=== TO DO ===
Look through the data below and return each line where "height" appears.

=== DATA FOR PROCESSING ===
········
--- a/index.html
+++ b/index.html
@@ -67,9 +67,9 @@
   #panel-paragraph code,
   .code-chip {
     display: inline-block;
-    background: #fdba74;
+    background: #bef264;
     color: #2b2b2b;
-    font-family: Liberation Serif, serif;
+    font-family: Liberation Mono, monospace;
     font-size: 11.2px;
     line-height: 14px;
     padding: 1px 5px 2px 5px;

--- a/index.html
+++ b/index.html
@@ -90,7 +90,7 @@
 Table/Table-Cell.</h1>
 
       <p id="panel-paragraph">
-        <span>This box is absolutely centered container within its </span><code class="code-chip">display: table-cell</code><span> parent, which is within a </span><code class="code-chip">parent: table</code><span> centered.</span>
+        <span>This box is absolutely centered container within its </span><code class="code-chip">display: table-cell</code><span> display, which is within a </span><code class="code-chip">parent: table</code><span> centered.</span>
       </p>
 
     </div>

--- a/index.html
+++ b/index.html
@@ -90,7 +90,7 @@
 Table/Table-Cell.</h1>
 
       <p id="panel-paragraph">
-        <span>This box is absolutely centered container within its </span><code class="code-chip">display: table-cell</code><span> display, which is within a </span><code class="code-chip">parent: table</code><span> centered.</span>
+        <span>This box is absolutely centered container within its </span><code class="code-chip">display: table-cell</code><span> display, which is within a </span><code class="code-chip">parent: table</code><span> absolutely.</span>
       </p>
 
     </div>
········
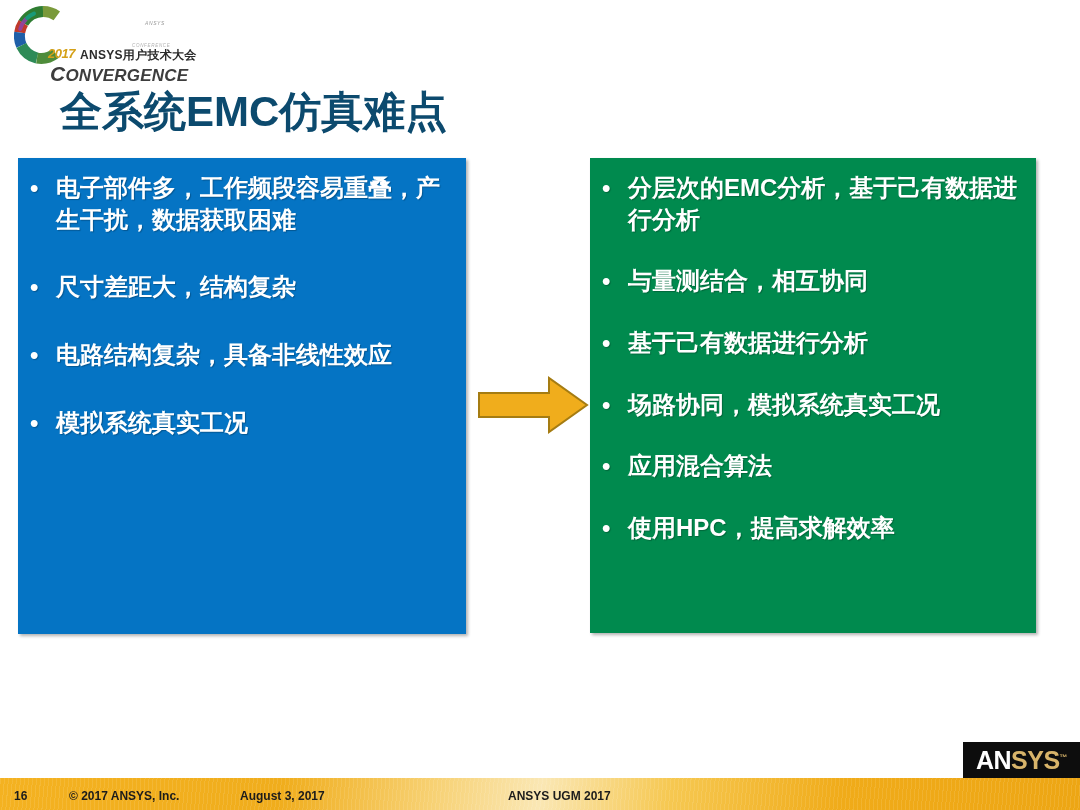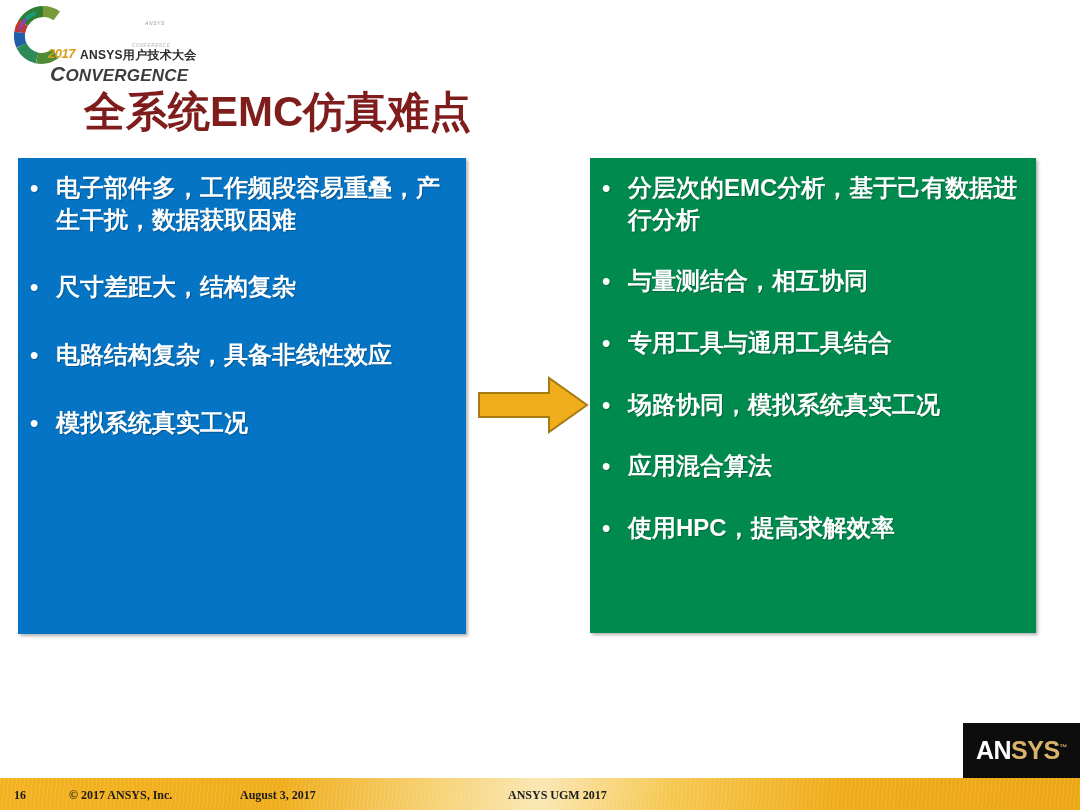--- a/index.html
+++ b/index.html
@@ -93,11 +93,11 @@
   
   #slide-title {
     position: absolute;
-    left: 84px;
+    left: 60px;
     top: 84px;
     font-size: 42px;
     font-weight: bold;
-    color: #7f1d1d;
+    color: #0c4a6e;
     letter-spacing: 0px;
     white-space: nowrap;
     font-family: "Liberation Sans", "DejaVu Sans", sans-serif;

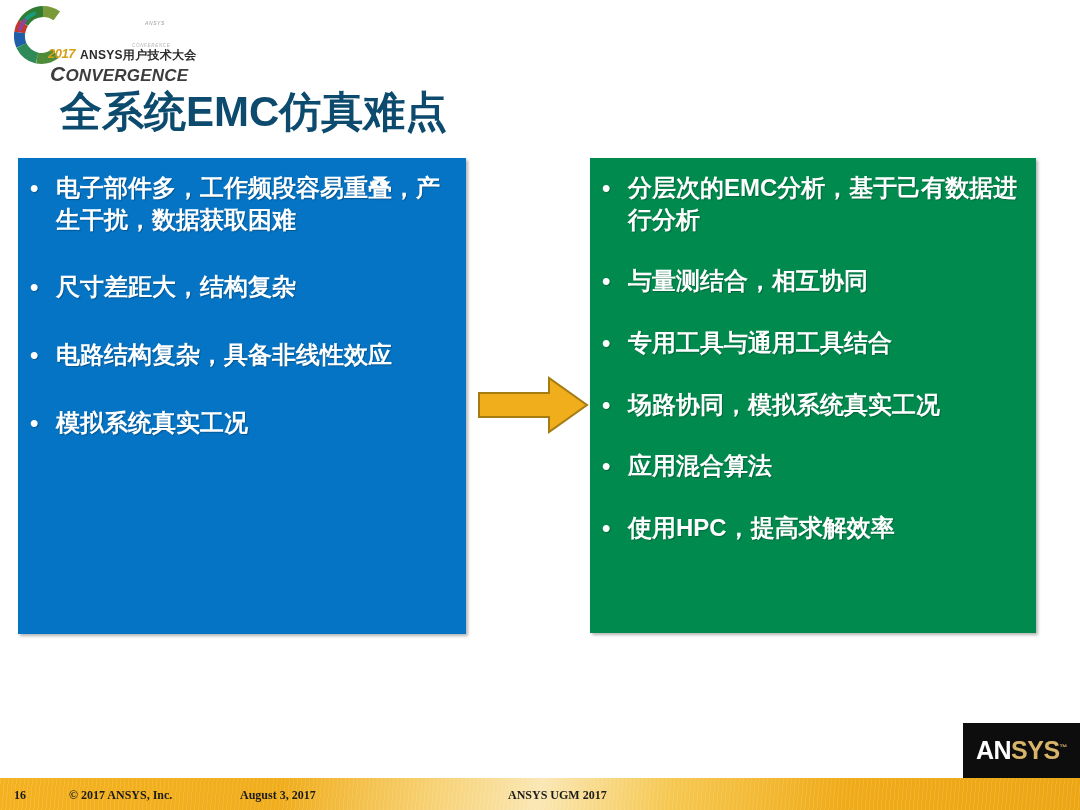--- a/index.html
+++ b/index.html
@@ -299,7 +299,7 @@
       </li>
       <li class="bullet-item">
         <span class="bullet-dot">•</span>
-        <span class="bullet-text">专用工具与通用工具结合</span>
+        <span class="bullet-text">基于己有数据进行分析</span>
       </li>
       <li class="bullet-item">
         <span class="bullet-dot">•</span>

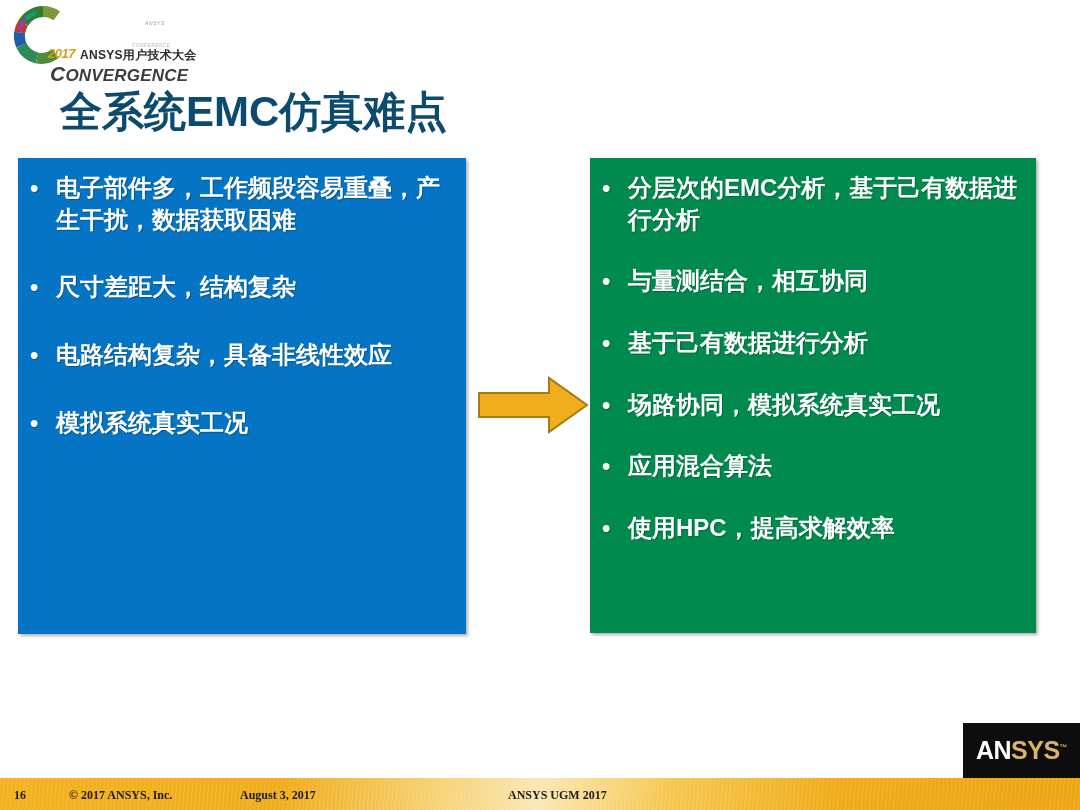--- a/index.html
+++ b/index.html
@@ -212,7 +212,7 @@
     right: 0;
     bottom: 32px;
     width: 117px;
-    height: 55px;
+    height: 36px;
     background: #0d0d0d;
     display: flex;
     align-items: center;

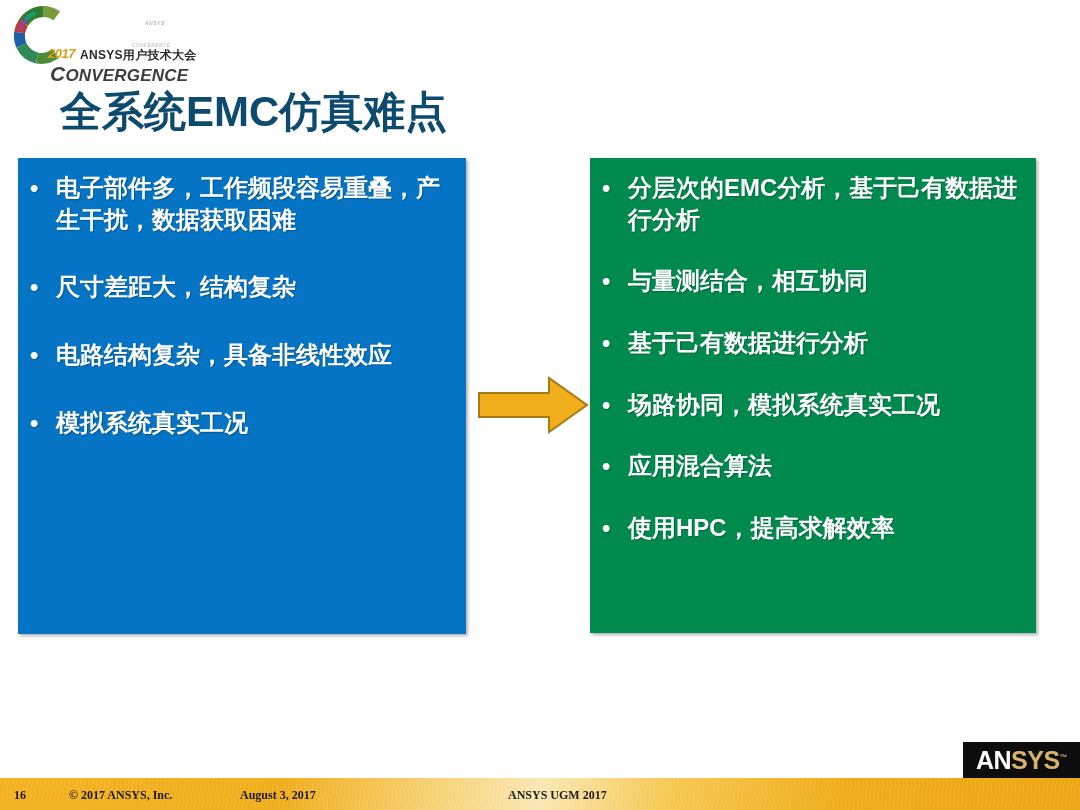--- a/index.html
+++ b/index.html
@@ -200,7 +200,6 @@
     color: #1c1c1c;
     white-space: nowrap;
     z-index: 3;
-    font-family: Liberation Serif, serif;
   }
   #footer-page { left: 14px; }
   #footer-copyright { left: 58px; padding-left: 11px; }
········
=== ANSWER FOR THE TASK ===
     line-height: 14px;
-    height: 55px;
+    height: 36px;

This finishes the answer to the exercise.